### EXERCISE OBJECTIVE:
All that is wanted is the exact text of the lines below from the one with "text: 60 ->" through the one with "code couleurs adopté", inclusive, minus any pictures.

### TASK INPUT:
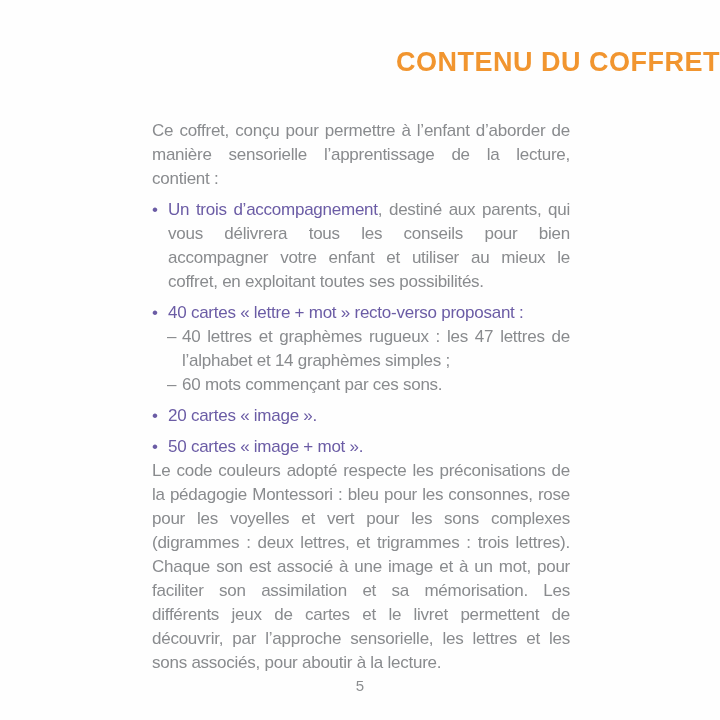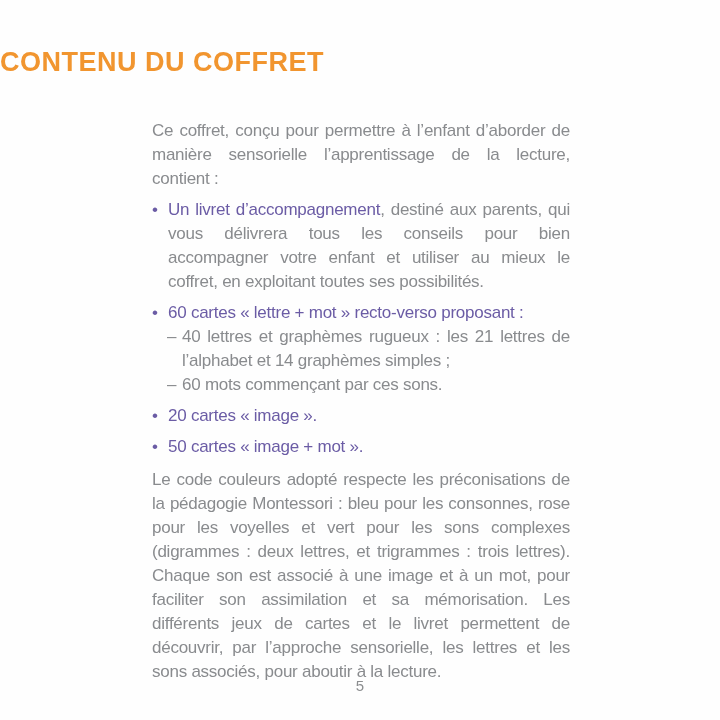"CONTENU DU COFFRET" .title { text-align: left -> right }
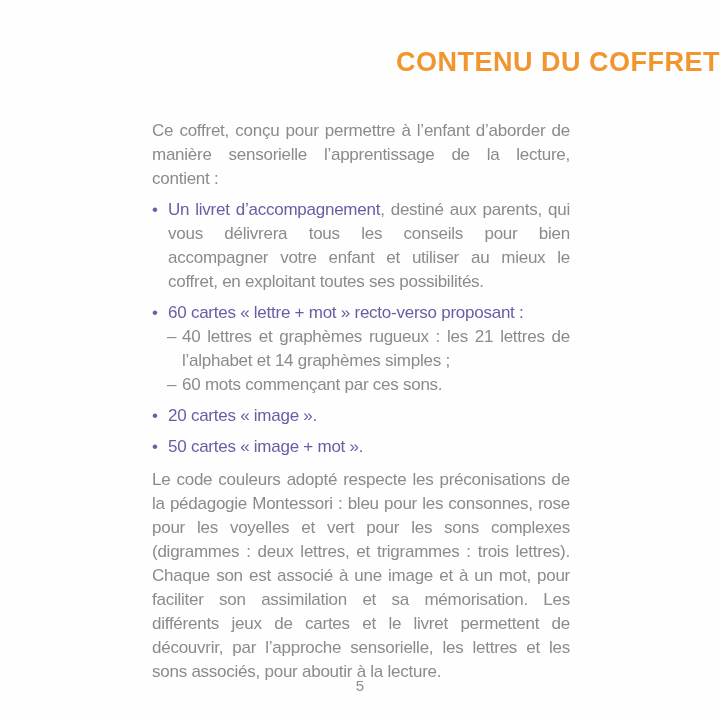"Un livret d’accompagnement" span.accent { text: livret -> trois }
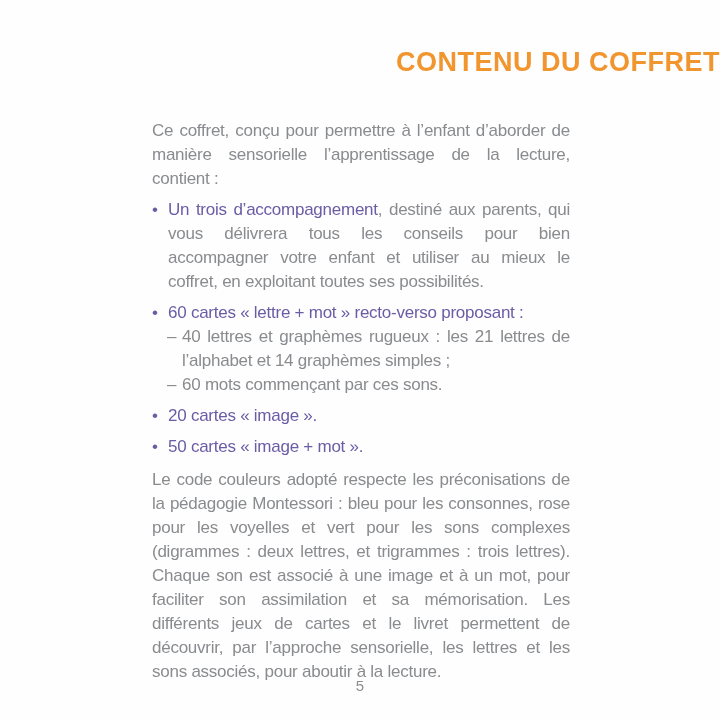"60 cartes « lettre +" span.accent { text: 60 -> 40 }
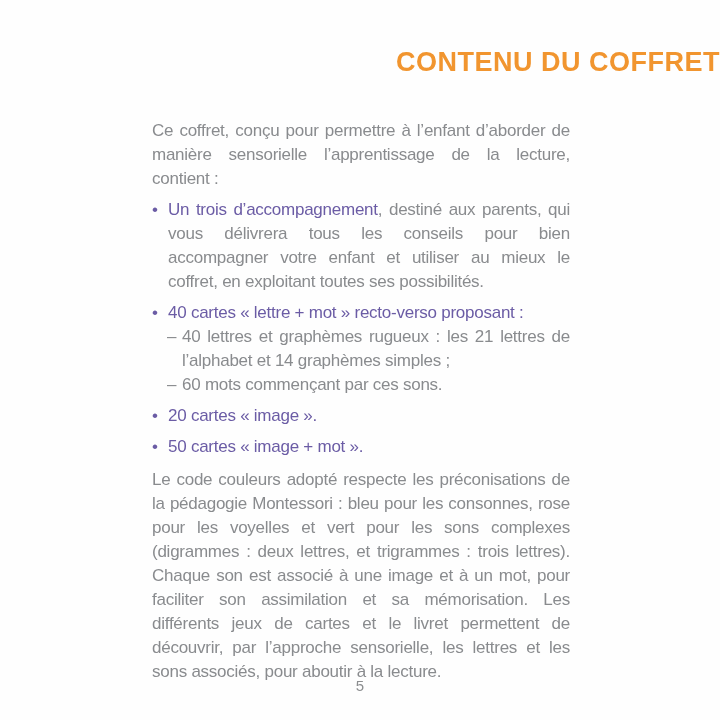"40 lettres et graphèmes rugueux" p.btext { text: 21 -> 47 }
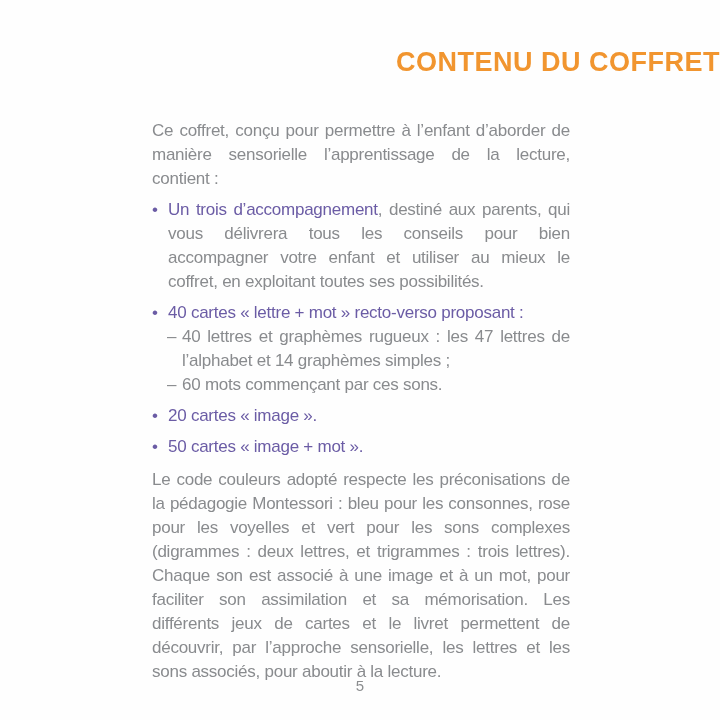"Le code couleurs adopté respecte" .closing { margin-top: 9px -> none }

---

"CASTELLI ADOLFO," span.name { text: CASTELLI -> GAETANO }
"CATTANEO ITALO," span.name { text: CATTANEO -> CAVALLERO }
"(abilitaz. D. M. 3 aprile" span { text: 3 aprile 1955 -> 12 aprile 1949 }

--

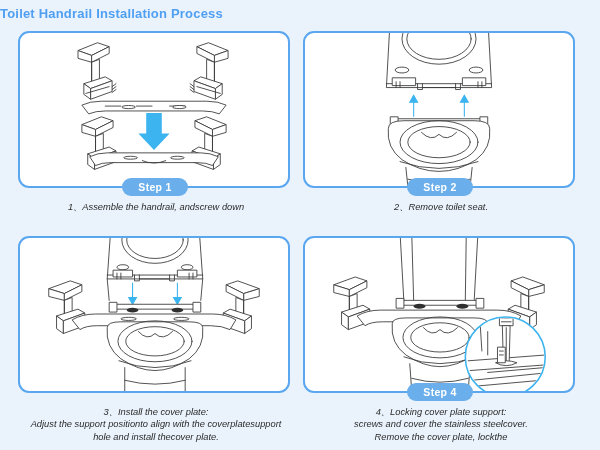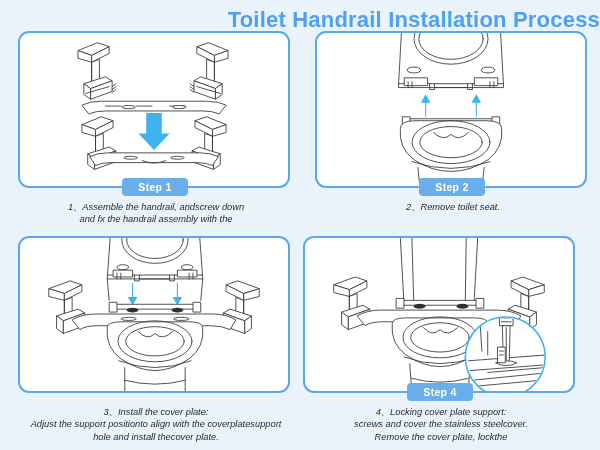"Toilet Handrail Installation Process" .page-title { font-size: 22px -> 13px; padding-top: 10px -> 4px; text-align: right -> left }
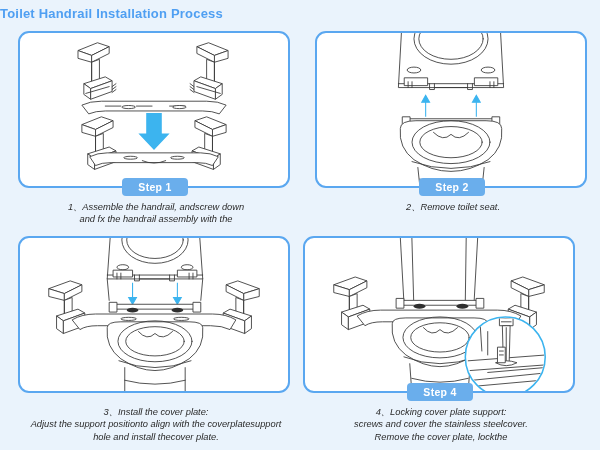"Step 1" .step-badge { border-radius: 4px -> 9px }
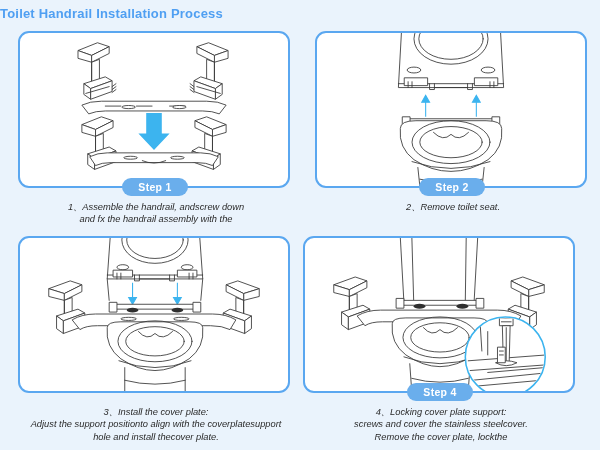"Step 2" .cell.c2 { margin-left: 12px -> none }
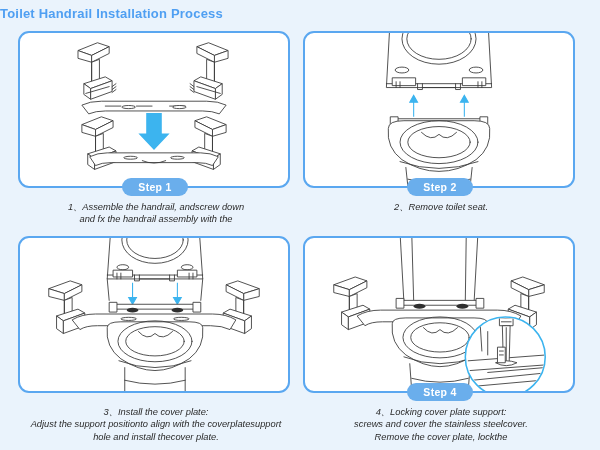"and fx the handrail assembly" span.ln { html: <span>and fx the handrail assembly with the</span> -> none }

### ANSWER FOR THE TASK:
"60 cartes « lettre +" span.accent { text: 60 -> 40 }
"40 lettres et graphèmes rugueux" p.btext { text: 21 -> 47 }
"Le code couleurs adopté respecte" .closing { margin-top: 9px -> none }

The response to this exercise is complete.